Denote the integers by $x-y,x,x+y$; and let
$2x-y=p^2,2x=q^2,2x+y=r^2$;
then $p^2+r^2=2q^2$,
or $r^2-q^2=q^2-p^2$.
This equation is satisfied by the suppositions,
$m(r-q)=n(q-p)$, $n(r+q)=m(q+p)$,
where $m$ and $n$ are positive integers.
From these equations we obtain by cross multiplication
$\frac{p}{n^2+2mn-m^2}=\frac{q}{m^2+n^2}=\frac{r}{m^2+2mn-n^2}$.
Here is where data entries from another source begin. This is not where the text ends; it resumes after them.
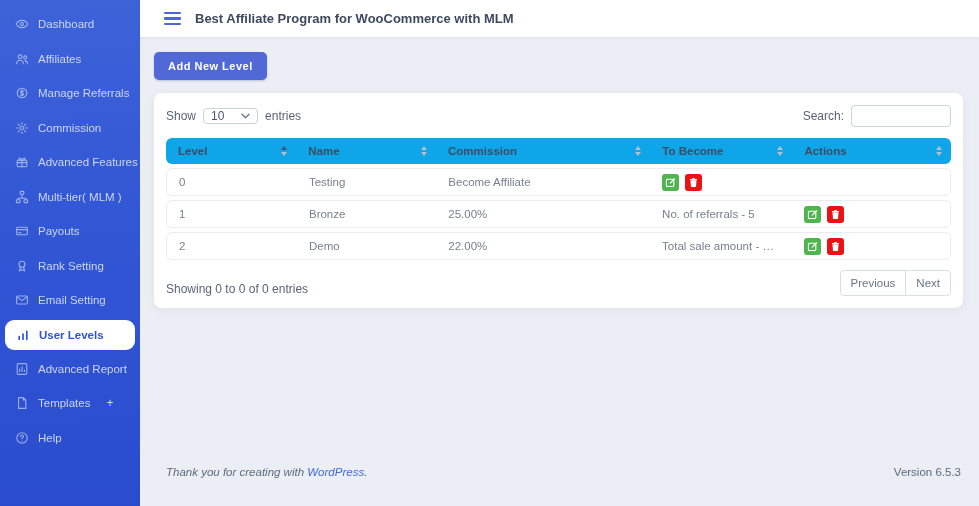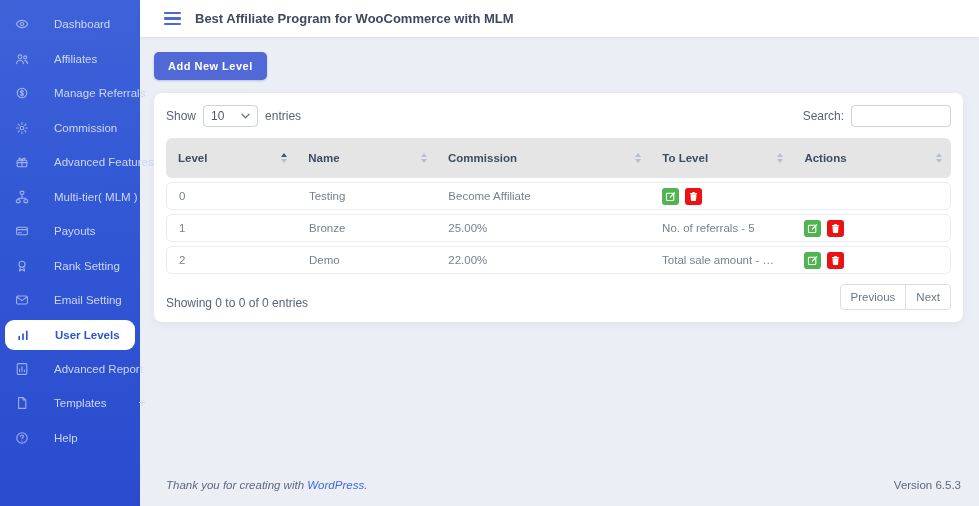"Dashboard" .side-item { gap: 16px -> none }
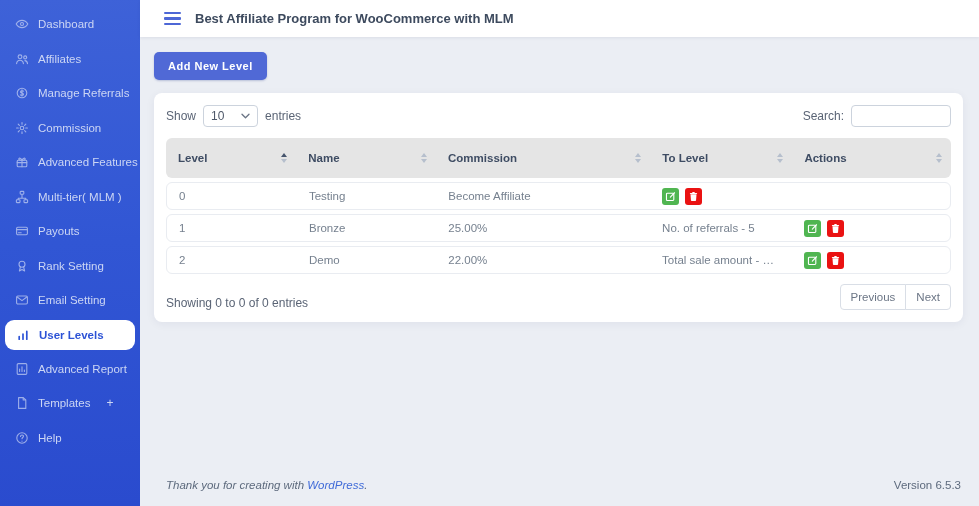"Add New Level" .content { padding: 15px 16px 0 14px -> 15px 16px 13px 14px }
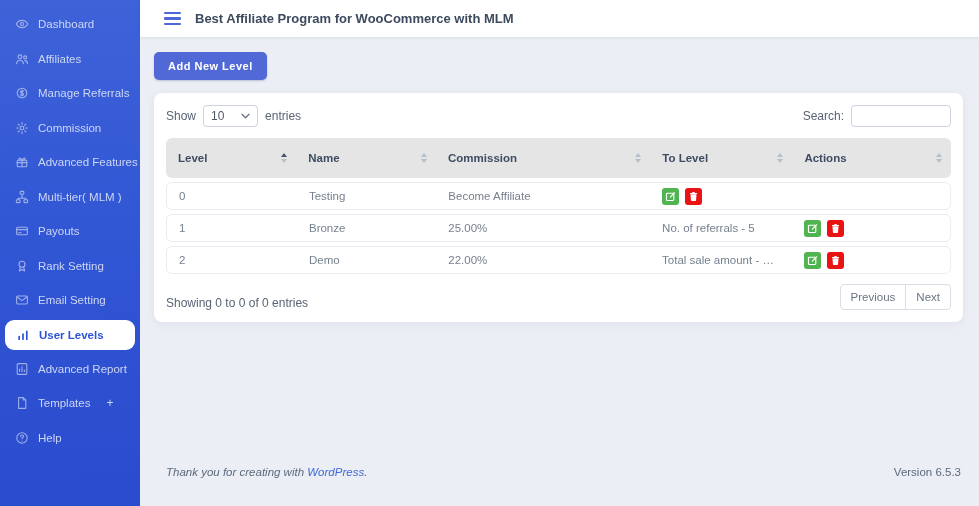"10" .select-box { height: 22px -> 16px }
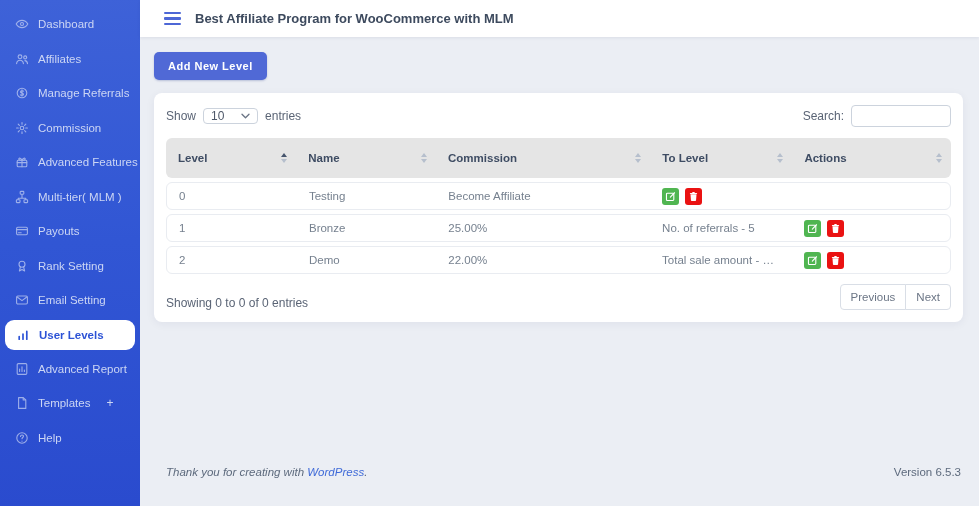"Level" .thead { background: #e5e5e5 -> #0ea5e9; height: 40px -> 26px }
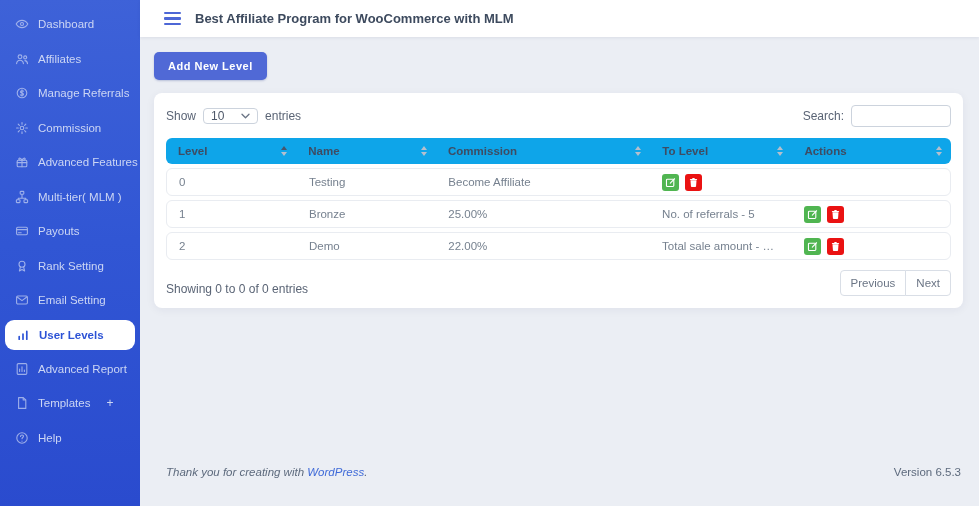"To Level" span { text: Level -> Become }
Hence we may take for the general solution
$p=n^2+2mn-m^2$, $q=m^2+n^2$, $r=m^2+2mn-n^2$;
whence $x=\frac{1}{2}{(m^2+n^2)}^2$, $y=4mn(m^2-n^2)$,
and the three integers can be found.
From the value of $x$ it is clear that $m$ and $n$ are either both even or both odd; also their values must be such that $x$ is greater than $y$, that is,
${(m^2+n^2)}^2>8mn(m^2-n^2)$,
or $m^3(m-8n)+2m^2{n}^2+8m{n}^3+n^4>0$;
which condition is satisfied if $m>8n$.
If $m=9$, $n=1$, then $x=3362$, $y=2880$, and the numbers are $482$, $3362$, $6242$. The sums of these taken in pairs are $3844$, $6724$, $9604$, which are the squares of $62$, $82$, $98$ respectively.